To address these vulnerabilities, we must transform how Americans invest in, design, construct, and operate buildings. This requires both government and business leadership and action. The American Jobs Plan is a glimpse at how the Biden Administration plans to deploy federal resources to do its part. Below are a few key takeaways.

1. Climate action isn’t just for the sustainability department.
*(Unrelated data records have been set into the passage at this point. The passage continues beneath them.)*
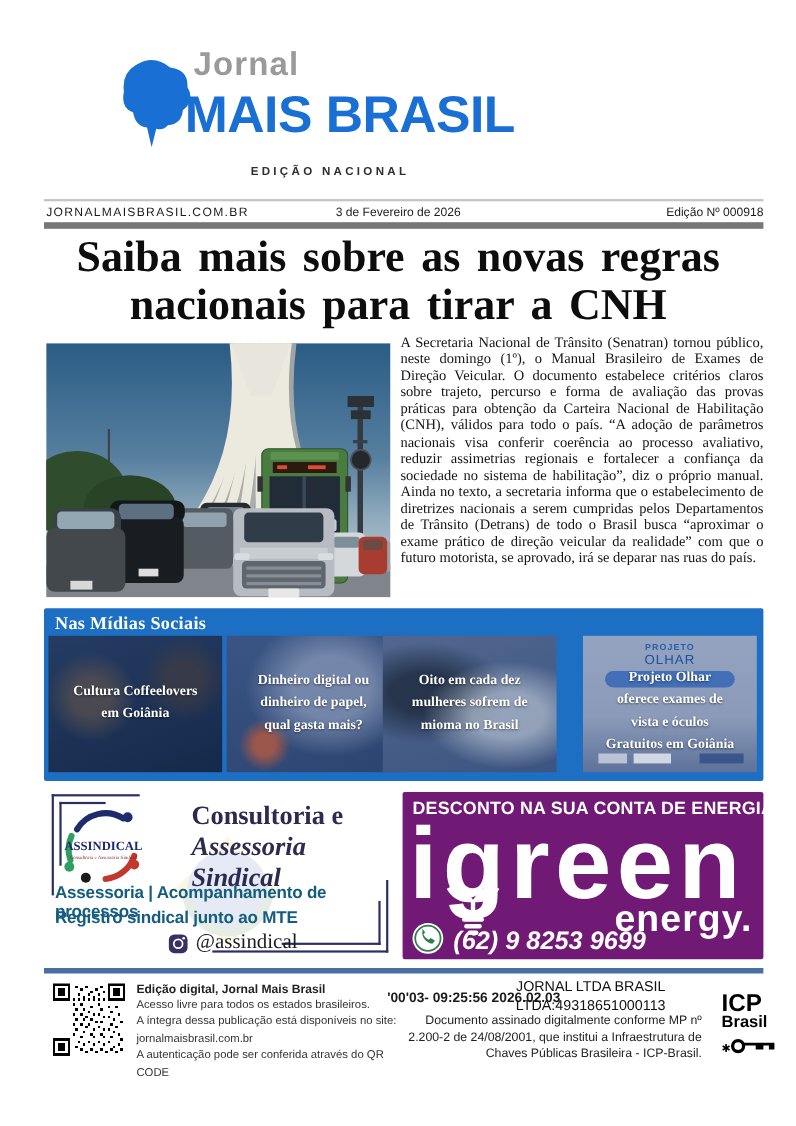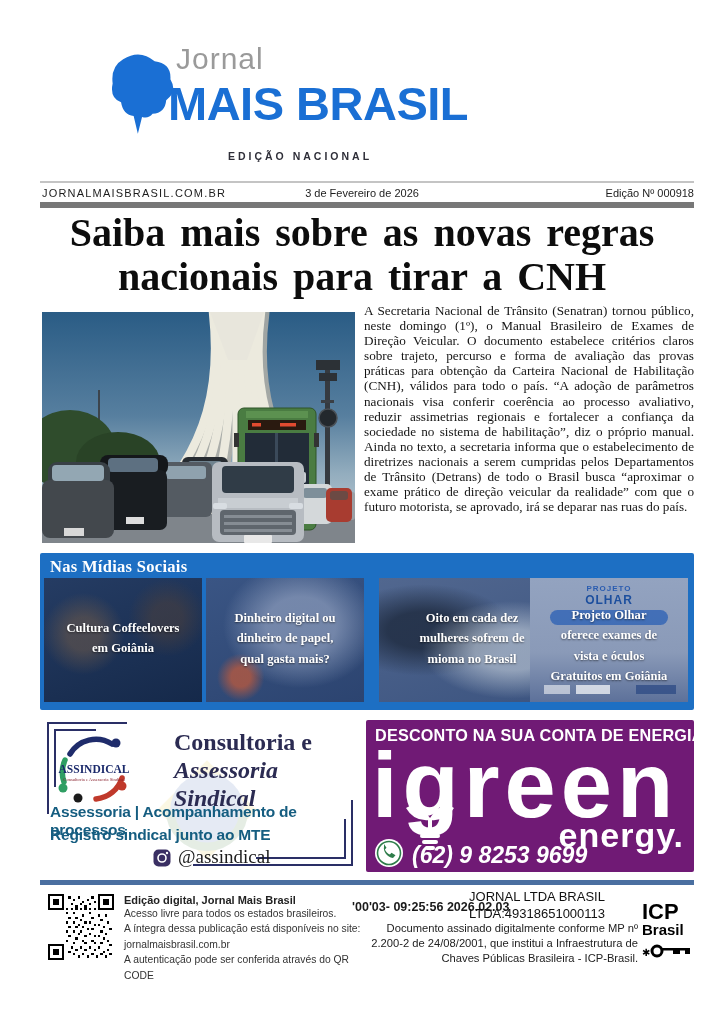--- a/index.html
+++ b/index.html
@@ -1,21 +1,21 @@
 <!DOCTYPE html>
 <html lang="pt"><head>
 <meta charset="utf-8">
 <style>
   html,body{margin:0;padding:0;background:#fff;}
   #page{position:relative;width:724px;height:1024px;background:#fff;overflow:hidden;
         font-family:"Liberation Sans",sans-serif;color:#111;}
   .abs{position:absolute;}
   .serif{font-family:"Liberation Serif",serif;}
   
-  .logo-top{font-size:30px;color:#9a9a9a;letter-spacing:1px;font-weight:400;}
+  .logo-top{font-size:30px;color:#9a9a9a;letter-spacing:1px;font-weight:700;}
   .logo-main{font-size:47px;font-weight:bold;color:#1a6fd4;letter-spacing:-0.5px;}
   .edition-label{font-size:10.5px;font-weight:bold;letter-spacing:3px;color:#2e2e38;text-align:center;}
   .infobar{font-size:11px;color:#1c1c1c;}
   .thinline{background:#c4c4c4;}
   .thickbar{background:#777;}
   
   .headline{font-family:"Liberation Serif",serif;font-weight:bold;font-size:40px;line-height:1.09;
             text-align:center;color:#0d0d0d;word-spacing:5px;}
   
   .article{font-family:"Liberation Serif",serif;font-size:13.2px;line-height:15.1px;
@@ -185,34 +185,34 @@
         radial-gradient(ellipse at 60% 38%, rgba(150,165,195,.65) 0 26%, transparent 58%),
         radial-gradient(circle at 22% 80%, rgba(190,90,60,.75) 0 6%, transparent 15%),
         linear-gradient(160deg,#3a5584,#2c4470);">
       <div class="card-text" style="top:30px;">
         <span>Dinheiro digital ou</span>
         <span>dinheiro de papel,</span>
         <span>qual gasta mais?</span>
       </div>
     </div>
 
-    <div class="card" style="left:339px;background:
+    <div class="card" style="left:308px;background:
         radial-gradient(ellipse at 72% 58%, rgba(200,210,221,.6) 0 20%, transparent 48%),
         radial-gradient(ellipse at 24% 42%, rgba(30,42,62,.8) 0 18%, transparent 45%),
-        linear-gradient(160deg,#51678f,#3c5480); padding-left: 28px;">
+        linear-gradient(160deg,#51678f,#3c5480);">
       <div class="card-text" style="top:30px;">
         <span>Oito em cada dez</span>
         <span>mulheres sofrem de</span>
         <span>mioma no Brasil</span>
       </div>
     </div>
 
     <div class="card" style="left:490px;background:linear-gradient(180deg,#93a3c0 0%,#8a9ab8 60%,#5d719a 100%);">
       <div class="abs" style="top:6px;left:0;width:158px;text-align:center;font-weight:800;font-size:8px;letter-spacing:1px;color:#2a5cb0;">PROJETO</div>
-      <div class="abs" style="top:15px;left:0;width:158px;text-align:center;font-weight:700;font-size:12px;letter-spacing:1px;color:#1d4f9e;">OLHAR</div>
+      <div class="abs" style="top:15px;left:0;width:158px;text-align:center;font-weight:400;font-size:12px;letter-spacing:1px;color:#1d4f9e;">OLHAR</div>
       <div class="abs" style="top:32px;left:20px;width:118px;height:15px;border-radius:8px;background:#2f63b5;opacity:.8;"></div>
       <div class="abs" style="bottom:8px;left:14px;width:26px;height:9px;background:rgba(255,255,255,.55);"></div>
       <div class="abs" style="bottom:8px;left:46px;width:34px;height:9px;background:rgba(255,255,255,.7);"></div>
       <div class="abs" style="bottom:8px;right:12px;width:40px;height:9px;background:rgba(40,70,130,.7);"></div>
       <div class="card-text" style="top:27px;">
         <span>Projeto Olhar</span>
         <span>oferece exames de</span>
         <span>vista e óculos</span>
         <span>Gratuitos em Goiânia</span>
       </div>
@@ -326,21 +326,21 @@
   <div class="abs foot-company" style="left:436px;top:889px;width:202px;">
     <div>JORNAL LTDA BRASIL</div>
     <div>LTDA:49318651000113</div>
   </div>
   <div class="abs foot-right" style="left:360px;top:921px;width:278px;">
     <div>Documento assinado digitalmente conforme MP nº</div>
     <div>2.200-2 de 24/08/2001, que institui a Infraestrutura de</div>
     <div>Chaves Públicas Brasileira - ICP-Brasil.</div>
   </div>
 
-  <div class="abs" style="left:642px;top:902px;width:56px;">
+  <div class="abs" style="left:656px;top:902px;width:56px;">
     <div class="icp-text" style="font-size:22px;">ICP</div>
     <div class="icp-text" style="font-size:15px;">Brasil</div>
     <svg width="50" height="22" viewBox="0 0 50 22" style="margin-top:3px;">
       <text x="0" y="16" font-size="10" fill="#000">✱</text>
       <circle cx="15" cy="11" r="5" fill="none" stroke="#000" stroke-width="3"></circle>
       <path d="M20,8 H48 V14 H43 V10.5 H38 V14 H31 V10.5 H20 Z" fill="#000"></path>
     </svg>
   </div>
 
 </div>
The Biden Administration is pursuing a whole-of-government approach, deploying multiple sectors toward addressing the climate crisis, not just those agencies or departments with “environment” in their name. “Every dollar spent on rebuilding our infrastructure during the Biden administration,” notes the White House fact sheet on the plan, “will be used to prevent, reduce, and withstand the impacts of the climate crisis.” As such, the American Jobs Plan recognizes that clean energy, resilience, and environmental justice are essential to America’s infrastructure.
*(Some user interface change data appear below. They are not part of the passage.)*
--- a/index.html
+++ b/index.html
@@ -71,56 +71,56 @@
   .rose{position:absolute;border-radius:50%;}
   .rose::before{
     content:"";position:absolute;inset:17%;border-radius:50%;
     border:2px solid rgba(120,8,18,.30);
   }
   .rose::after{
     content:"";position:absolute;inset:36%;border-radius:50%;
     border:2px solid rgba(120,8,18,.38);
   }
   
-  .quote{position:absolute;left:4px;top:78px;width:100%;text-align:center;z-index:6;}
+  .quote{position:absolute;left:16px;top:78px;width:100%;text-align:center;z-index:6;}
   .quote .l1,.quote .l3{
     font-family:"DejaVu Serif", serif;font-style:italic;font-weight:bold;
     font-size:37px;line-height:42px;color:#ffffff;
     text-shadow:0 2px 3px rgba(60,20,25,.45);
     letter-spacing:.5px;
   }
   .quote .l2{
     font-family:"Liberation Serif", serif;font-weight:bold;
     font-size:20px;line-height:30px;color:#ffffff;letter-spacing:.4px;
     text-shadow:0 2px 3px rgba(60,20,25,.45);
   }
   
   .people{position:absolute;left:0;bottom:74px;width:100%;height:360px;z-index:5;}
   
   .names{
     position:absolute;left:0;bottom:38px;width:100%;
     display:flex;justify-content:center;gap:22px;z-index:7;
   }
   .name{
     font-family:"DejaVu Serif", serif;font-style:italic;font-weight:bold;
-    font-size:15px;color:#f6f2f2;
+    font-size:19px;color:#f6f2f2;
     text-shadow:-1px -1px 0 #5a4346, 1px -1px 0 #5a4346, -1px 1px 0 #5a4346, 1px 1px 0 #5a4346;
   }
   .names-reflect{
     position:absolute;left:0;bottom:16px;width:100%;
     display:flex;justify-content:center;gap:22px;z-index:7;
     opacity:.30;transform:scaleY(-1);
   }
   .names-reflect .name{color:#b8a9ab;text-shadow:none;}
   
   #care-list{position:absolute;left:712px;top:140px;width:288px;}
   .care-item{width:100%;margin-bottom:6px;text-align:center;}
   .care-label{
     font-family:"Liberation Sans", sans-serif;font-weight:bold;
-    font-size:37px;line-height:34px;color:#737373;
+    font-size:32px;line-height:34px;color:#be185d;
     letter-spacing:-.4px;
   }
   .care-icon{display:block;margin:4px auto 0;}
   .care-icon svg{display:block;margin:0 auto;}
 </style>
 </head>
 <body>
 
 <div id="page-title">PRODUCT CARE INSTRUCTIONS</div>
Other government leaders should take note. Addressing the climate crisis equitably and urgently, while also tackling structural racism will require governments at all levels—local, state, federal—to take action across all departments. The same is true for business leaders, including real estate investors, lenders, owners, developers, designers, contractors, and tenants. The pace of change needed to create a resilient, low-carbon future requires transformation across all companies, governments, and communities.
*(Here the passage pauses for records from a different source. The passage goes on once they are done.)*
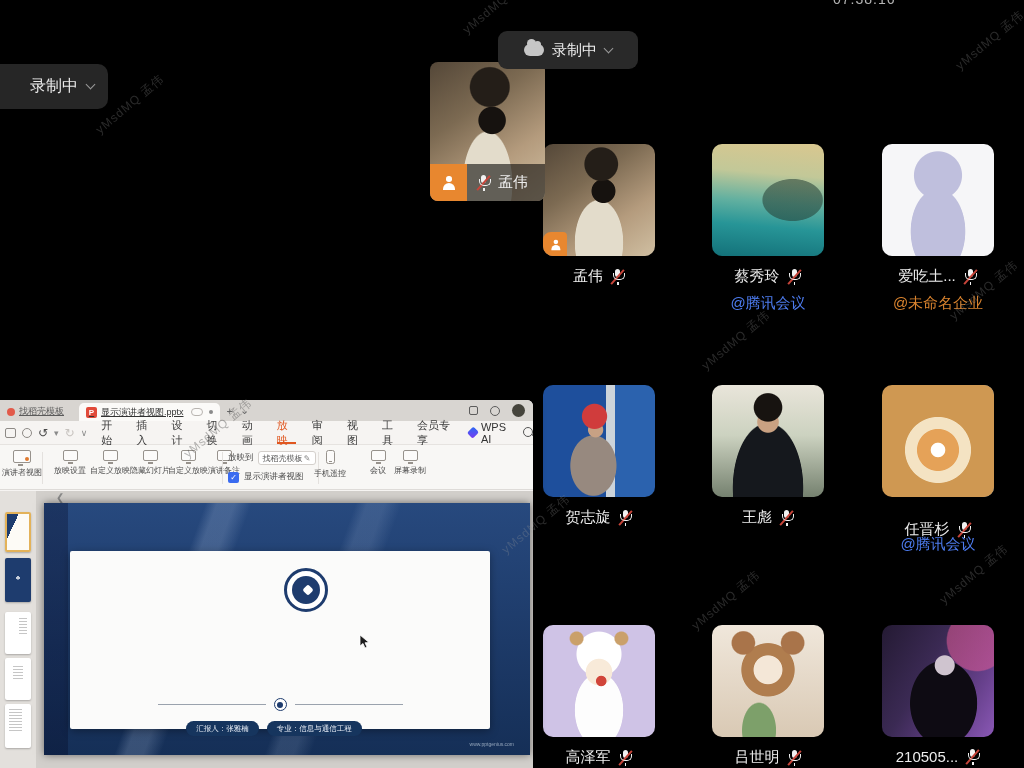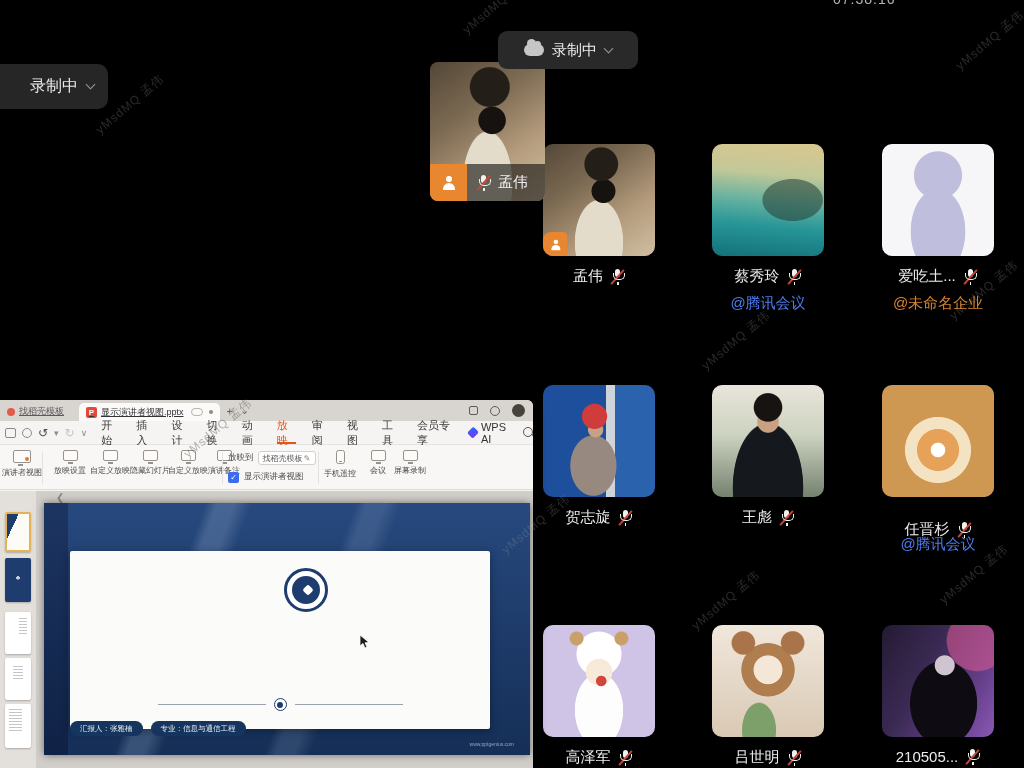--- a/index.html
+++ b/index.html
@@ -186,21 +186,21 @@
             background:#fff; border:3px solid #1e3c6e; }
   .emblem::after { content:""; position:absolute; inset:5px; border-radius:50%; background:#1e3c6e; }
   .emblem::before { content:""; position:absolute; left:17px; top:15px; width:8px; height:8px; background:#fff;
             border-radius:2px; transform:rotate(45deg); z-index:1; }
   .stitle { position:absolute; left:0; right:0; top:95px; text-align:center; font-size:24px; font-weight:bold;
             letter-spacing:3px; color:#2b2f36; }
   .sdiv { position:absolute; left:0; right:0; top:147px; display:flex; align-items:center; justify-content:center; gap:8px; }
   .sdiv .line { width:108px; height:1px; background:#9aa2ad; }
   .emb-s { width:13px; height:13px; border-radius:50%; border:1.5px solid #1e3c6e; background:#fff; position:relative; }
   .emb-s::after { content:""; position:absolute; inset:2.5px; background:#1e3c6e; border-radius:50%; }
-  .sbadges { position:absolute; left:0; right:12px; top:170px; display:flex; justify-content:flex-start; gap:8px;font-family:Liberation Serif, serif; }
+  .sbadges { position:absolute; left:0; right:12px; top:170px; display:flex; justify-content:center; gap:8px;font-family:Liberation Serif, serif; }
   .spill { height:15px; line-height:15px; border-radius:8px; background:#16355e; color:#e9eef6; font-size:7.5px; padding:0 10px; }
   .surl { position:absolute; right:16px; bottom:8px; font-size:5px; color:#93a5bb; }
   .cursor { position:absolute; left:289px; top:83px; z-index:5; }
 </style>
 </head>
 <body>
 
 <div id="screen">
 
   <div class="timer">07:38:16</div>
@@ -411,21 +411,21 @@
         <span class="ddbox">
           <span>找稻壳模板</span>
           <span class="pen">✎</span>
         </span>
       </div>
       <div class="cbrow">
         <span class="cb"></span>
         <span>显示演讲者视图</span>
       </div>
       <div class="sep" style="left:318px"></div>
-      <div class="rbtn" style="left:318px">
+      <div class="rbtn" style="left:308px">
         <span class="ric phone"></span>
         <span>手机遥控</span>
       </div>
       <div class="rbtn" style="left:356px">
         <span class="ric"></span>
         <span>会议</span>
       </div>
       <div class="rbtn" style="left:388px">
         <span class="ric"></span>
         <span>屏幕录制</span>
2. Everyone deserves access to sound buildings.

At IMT, we believe that buildings should protect the people in them and the communities around them and that this protection cannot be restricted to those building projects with the deepest pockets. The Biden plan aims to deliver 40% of the benefits of its proposed climate and clean energy infrastructure investments to disadvantaged communities, and seeks to improve not just federal facilities but also community infrastructure including schools, child care facilities, and housing across the country. Along these lines, the plan also seeks to expand access to the work that will be needed to create such infrastructure, ensuring that people across the country gain access to good-paying, future-ready jobs at all skill levels. The building sector plays a key role here. The plan proposes investing “$213 billion in producing, preserving, and retrofitting more than 2 million affordable and sustainable places to live”—work that should positively affect whole swaths of communities and generate new job and career opportunities. What if those job opportunities also ensure that procurement and contracting processes transform to embrace high-road standards that are rooted in sustainability, livable wages, shared prosperity, and inclusion? (IMT is already exploring this approach via its Building Innovation Hub’s high-road contracting guide produced in collaboration with the Emerald Cities Collaborative.)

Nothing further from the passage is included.